* _DATA EXTRACT_:
————

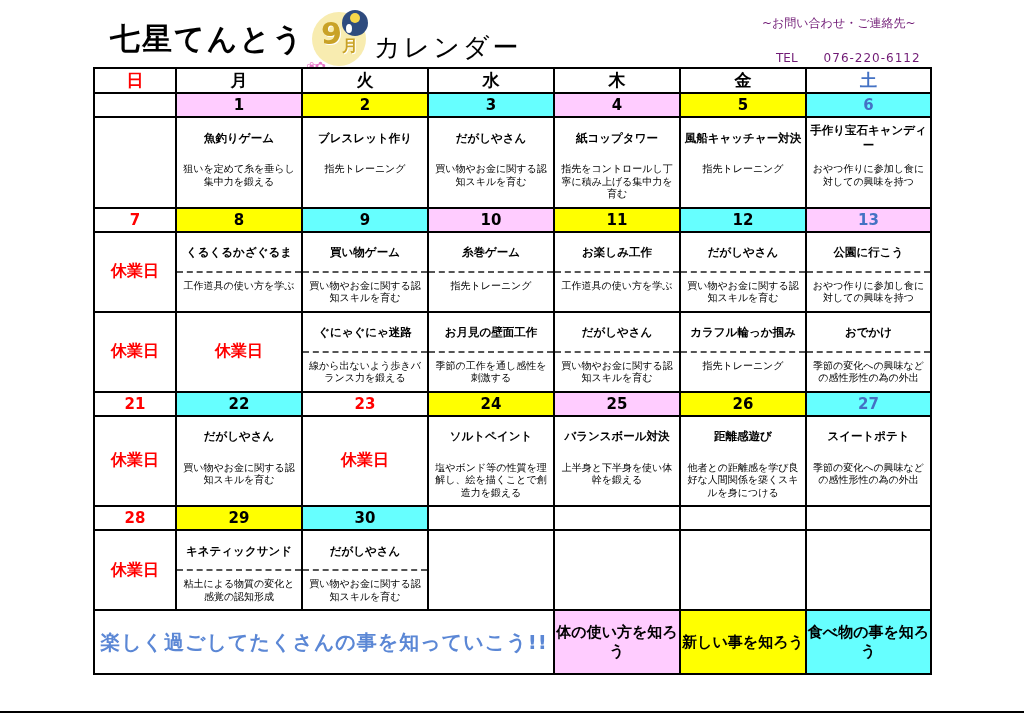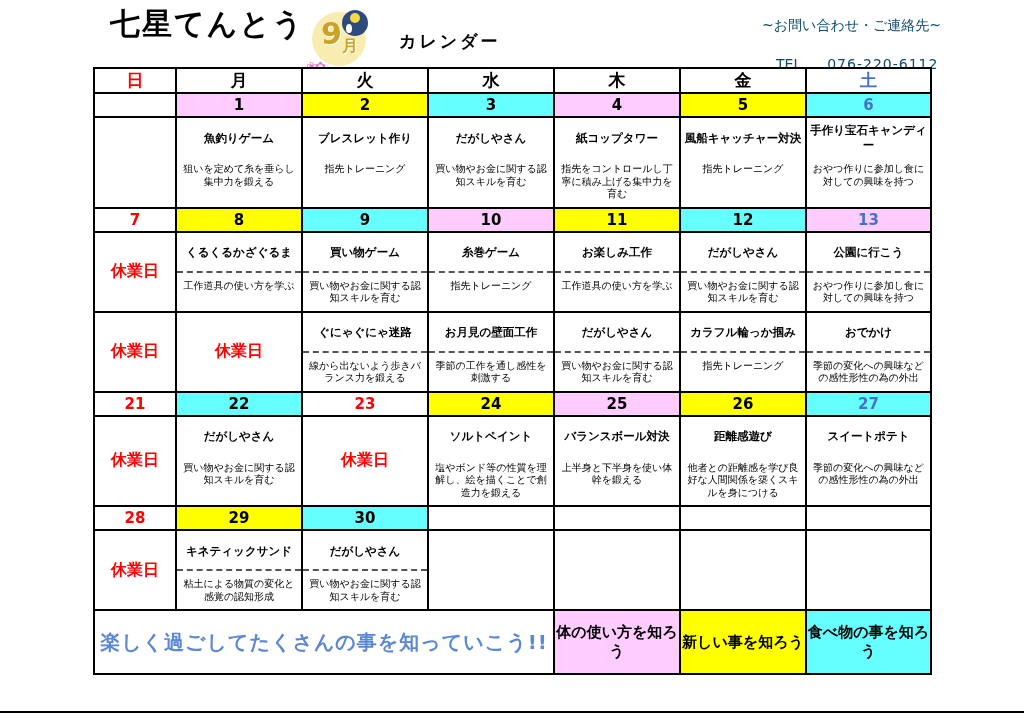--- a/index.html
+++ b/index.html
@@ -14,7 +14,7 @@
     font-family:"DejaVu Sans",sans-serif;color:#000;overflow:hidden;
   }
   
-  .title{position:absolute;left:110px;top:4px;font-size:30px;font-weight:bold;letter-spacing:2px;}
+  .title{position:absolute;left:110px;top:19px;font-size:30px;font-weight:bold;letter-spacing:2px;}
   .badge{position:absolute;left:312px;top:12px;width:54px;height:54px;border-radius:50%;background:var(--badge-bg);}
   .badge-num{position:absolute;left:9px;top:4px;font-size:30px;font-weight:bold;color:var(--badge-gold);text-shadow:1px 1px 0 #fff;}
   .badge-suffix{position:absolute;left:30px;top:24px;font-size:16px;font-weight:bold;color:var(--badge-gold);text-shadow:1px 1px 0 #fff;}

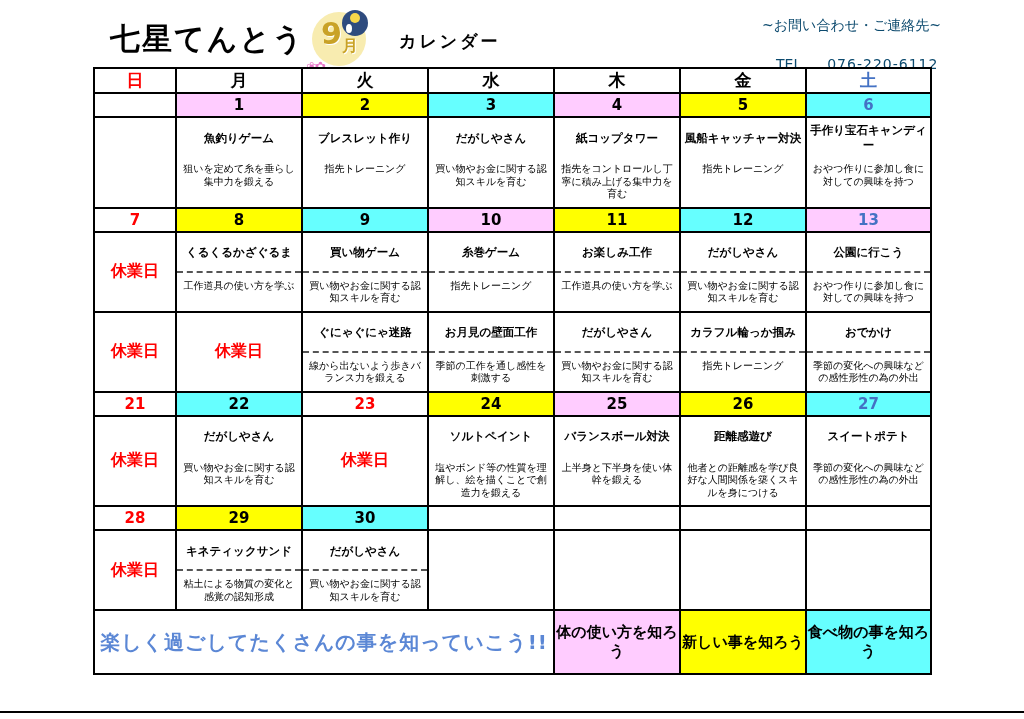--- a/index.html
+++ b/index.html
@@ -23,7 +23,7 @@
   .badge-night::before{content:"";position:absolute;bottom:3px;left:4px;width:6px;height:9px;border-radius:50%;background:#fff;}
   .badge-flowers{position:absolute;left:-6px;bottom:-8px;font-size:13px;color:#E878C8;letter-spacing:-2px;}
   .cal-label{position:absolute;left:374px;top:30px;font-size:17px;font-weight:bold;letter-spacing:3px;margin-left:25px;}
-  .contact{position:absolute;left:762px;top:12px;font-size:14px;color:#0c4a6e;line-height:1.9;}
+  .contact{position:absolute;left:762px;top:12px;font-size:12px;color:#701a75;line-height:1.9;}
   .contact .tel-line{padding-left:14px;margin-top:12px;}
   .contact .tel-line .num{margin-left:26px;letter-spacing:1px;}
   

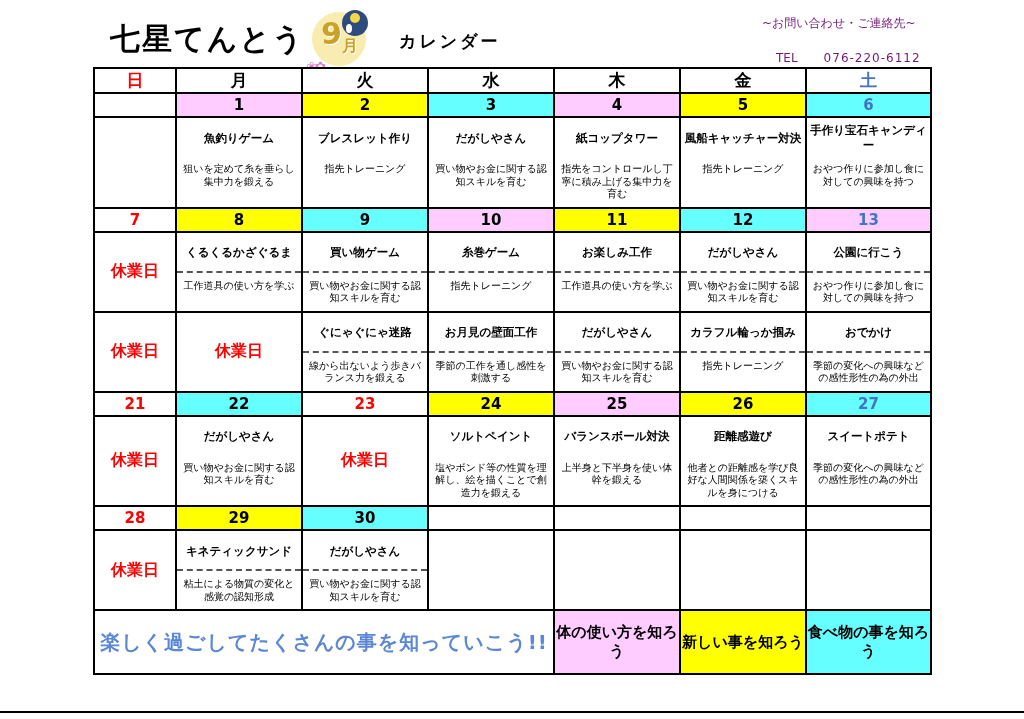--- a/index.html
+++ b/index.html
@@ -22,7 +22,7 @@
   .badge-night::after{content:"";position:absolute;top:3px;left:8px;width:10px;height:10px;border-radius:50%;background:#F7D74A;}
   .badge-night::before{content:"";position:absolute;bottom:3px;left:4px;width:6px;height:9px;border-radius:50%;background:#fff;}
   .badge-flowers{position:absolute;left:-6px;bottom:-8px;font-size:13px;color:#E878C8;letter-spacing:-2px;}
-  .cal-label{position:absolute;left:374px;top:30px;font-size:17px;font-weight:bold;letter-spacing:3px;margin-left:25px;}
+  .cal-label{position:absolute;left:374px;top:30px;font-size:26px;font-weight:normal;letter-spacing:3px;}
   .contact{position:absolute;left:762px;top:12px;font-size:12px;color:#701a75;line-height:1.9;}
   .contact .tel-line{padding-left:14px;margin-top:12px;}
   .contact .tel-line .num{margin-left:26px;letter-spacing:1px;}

————

* _EXERCISE INSTRUCTIONS_: Copy out the material word for word, without any images.

* _SOLUTION TO THIS PROBLEM_:
--- a/index.html
+++ b/index.html
@@ -14,7 +14,7 @@
     font-family:"DejaVu Sans",sans-serif;color:#000;overflow:hidden;
   }
   
-  .title{position:absolute;left:110px;top:4px;font-size:30px;font-weight:bold;letter-spacing:2px;}
+  .title{position:absolute;left:110px;top:19px;font-size:30px;font-weight:bold;letter-spacing:2px;}
   .badge{position:absolute;left:312px;top:12px;width:54px;height:54px;border-radius:50%;background:var(--badge-bg);}
   .badge-num{position:absolute;left:9px;top:4px;font-size:30px;font-weight:bold;color:var(--badge-gold);text-shadow:1px 1px 0 #fff;}
   .badge-suffix{position:absolute;left:30px;top:24px;font-size:16px;font-weight:bold;color:var(--badge-gold);text-shadow:1px 1px 0 #fff;}

--- a/index.html
+++ b/index.html
@@ -23,7 +23,7 @@
   .badge-night::before{content:"";position:absolute;bottom:3px;left:4px;width:6px;height:9px;border-radius:50%;background:#fff;}
   .badge-flowers{position:absolute;left:-6px;bottom:-8px;font-size:13px;color:#E878C8;letter-spacing:-2px;}
   .cal-label{position:absolute;left:374px;top:30px;font-size:17px;font-weight:bold;letter-spacing:3px;margin-left:25px;}
-  .contact{position:absolute;left:762px;top:12px;font-size:14px;color:#0c4a6e;line-height:1.9;}
+  .contact{position:absolute;left:762px;top:12px;font-size:12px;color:#701a75;line-height:1.9;}
   .contact .tel-line{padding-left:14px;margin-top:12px;}
   .contact .tel-line .num{margin-left:26px;letter-spacing:1px;}
   

--- a/index.html
+++ b/index.html
@@ -22,7 +22,7 @@
   .badge-night::after{content:"";position:absolute;top:3px;left:8px;width:10px;height:10px;border-radius:50%;background:#F7D74A;}
   .badge-night::before{content:"";position:absolute;bottom:3px;left:4px;width:6px;height:9px;border-radius:50%;background:#fff;}
   .badge-flowers{position:absolute;left:-6px;bottom:-8px;font-size:13px;color:#E878C8;letter-spacing:-2px;}
-  .cal-label{position:absolute;left:374px;top:30px;font-size:17px;font-weight:bold;letter-spacing:3px;margin-left:25px;}
+  .cal-label{position:absolute;left:374px;top:30px;font-size:26px;font-weight:normal;letter-spacing:3px;}
   .contact{position:absolute;left:762px;top:12px;font-size:12px;color:#701a75;line-height:1.9;}
   .contact .tel-line{padding-left:14px;margin-top:12px;}
   .contact .tel-line .num{margin-left:26px;letter-spacing:1px;}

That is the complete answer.